◆ **Problem to work on**
Your reply should reproduce the data below without a single alteration, apart from dropping the images.

◆ **Exercise data**
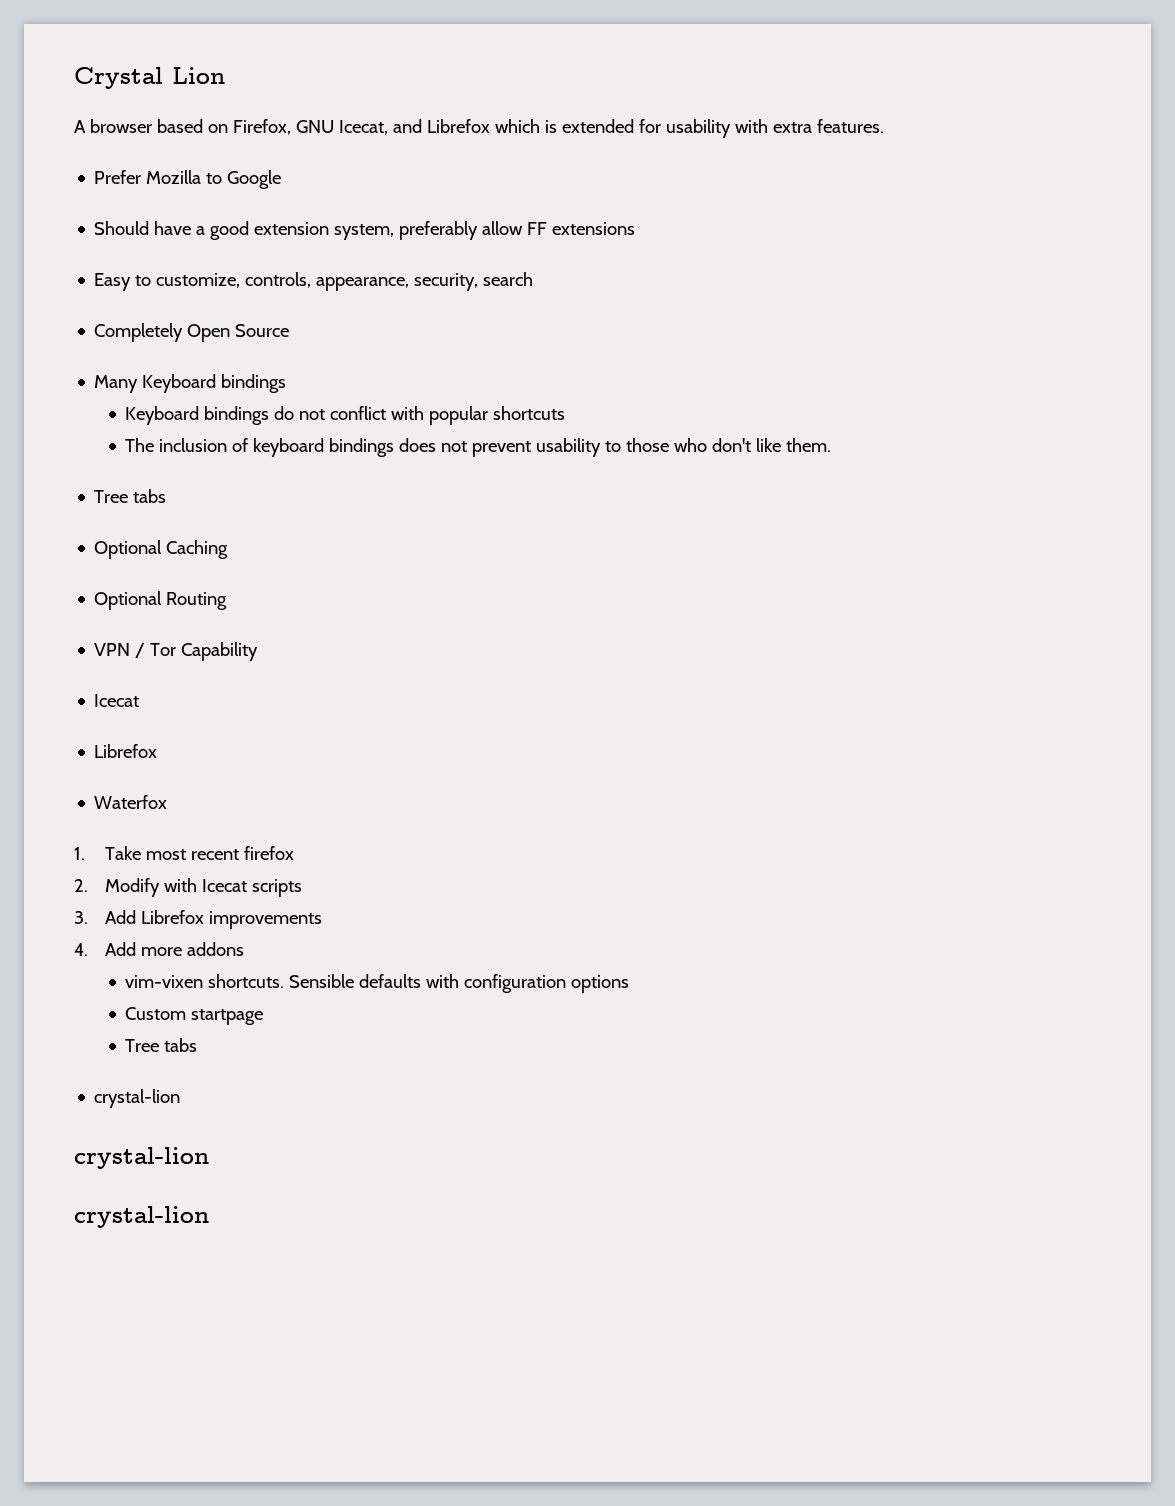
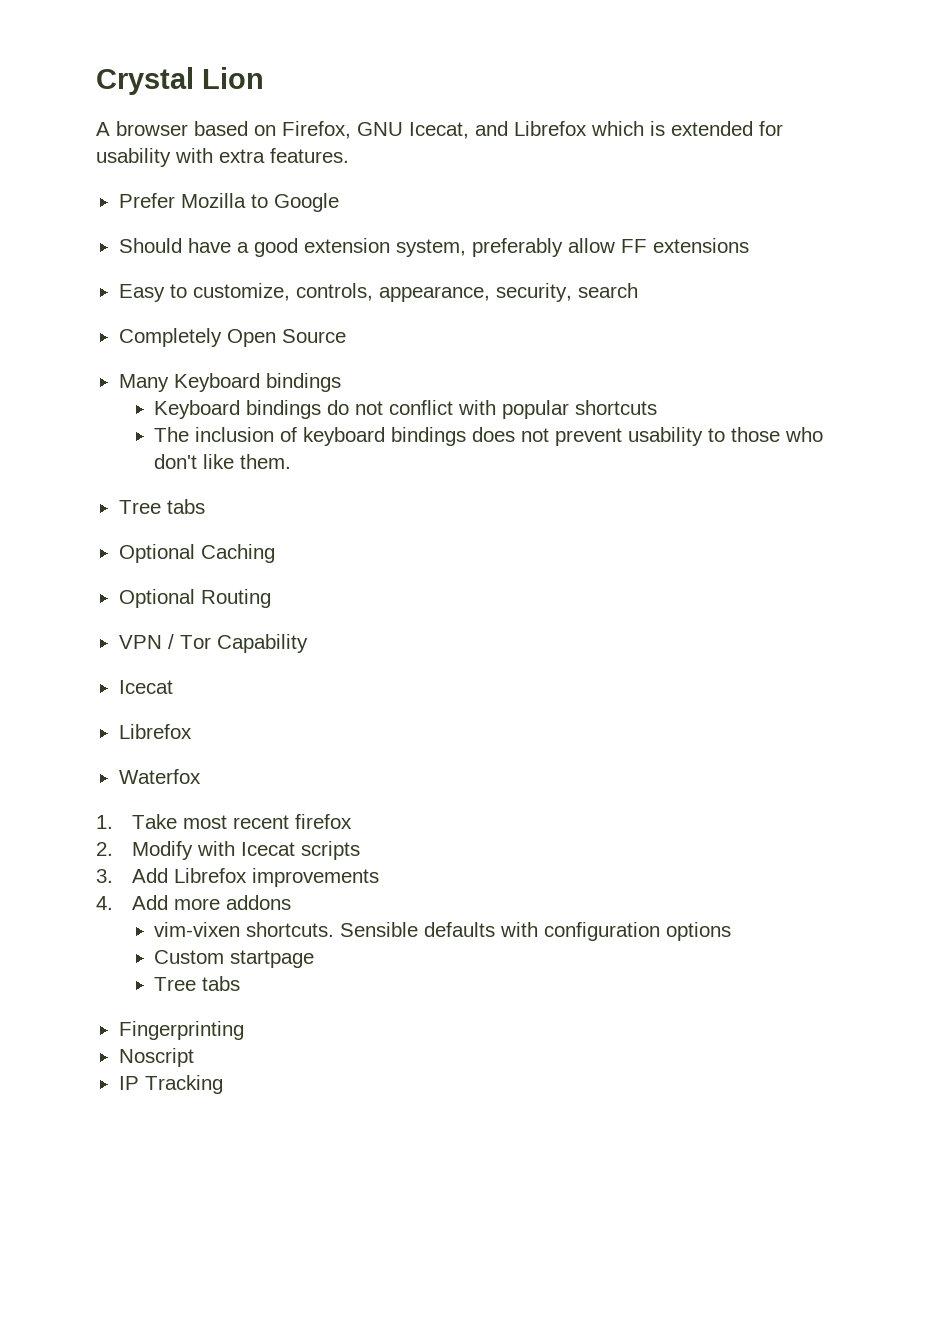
  Custom startpage
  Tree tabs
- crystal-lion
- crystal-lion
- crystal-lion
+ Fingerprinting
+ Noscript
+ IP Tracking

◆ **Exercise solution**
  Custom startpage
  Tree tabs
- crystal-lion
- crystal-lion
- crystal-lion
+ Fingerprinting
+ Noscript
+ IP Tracking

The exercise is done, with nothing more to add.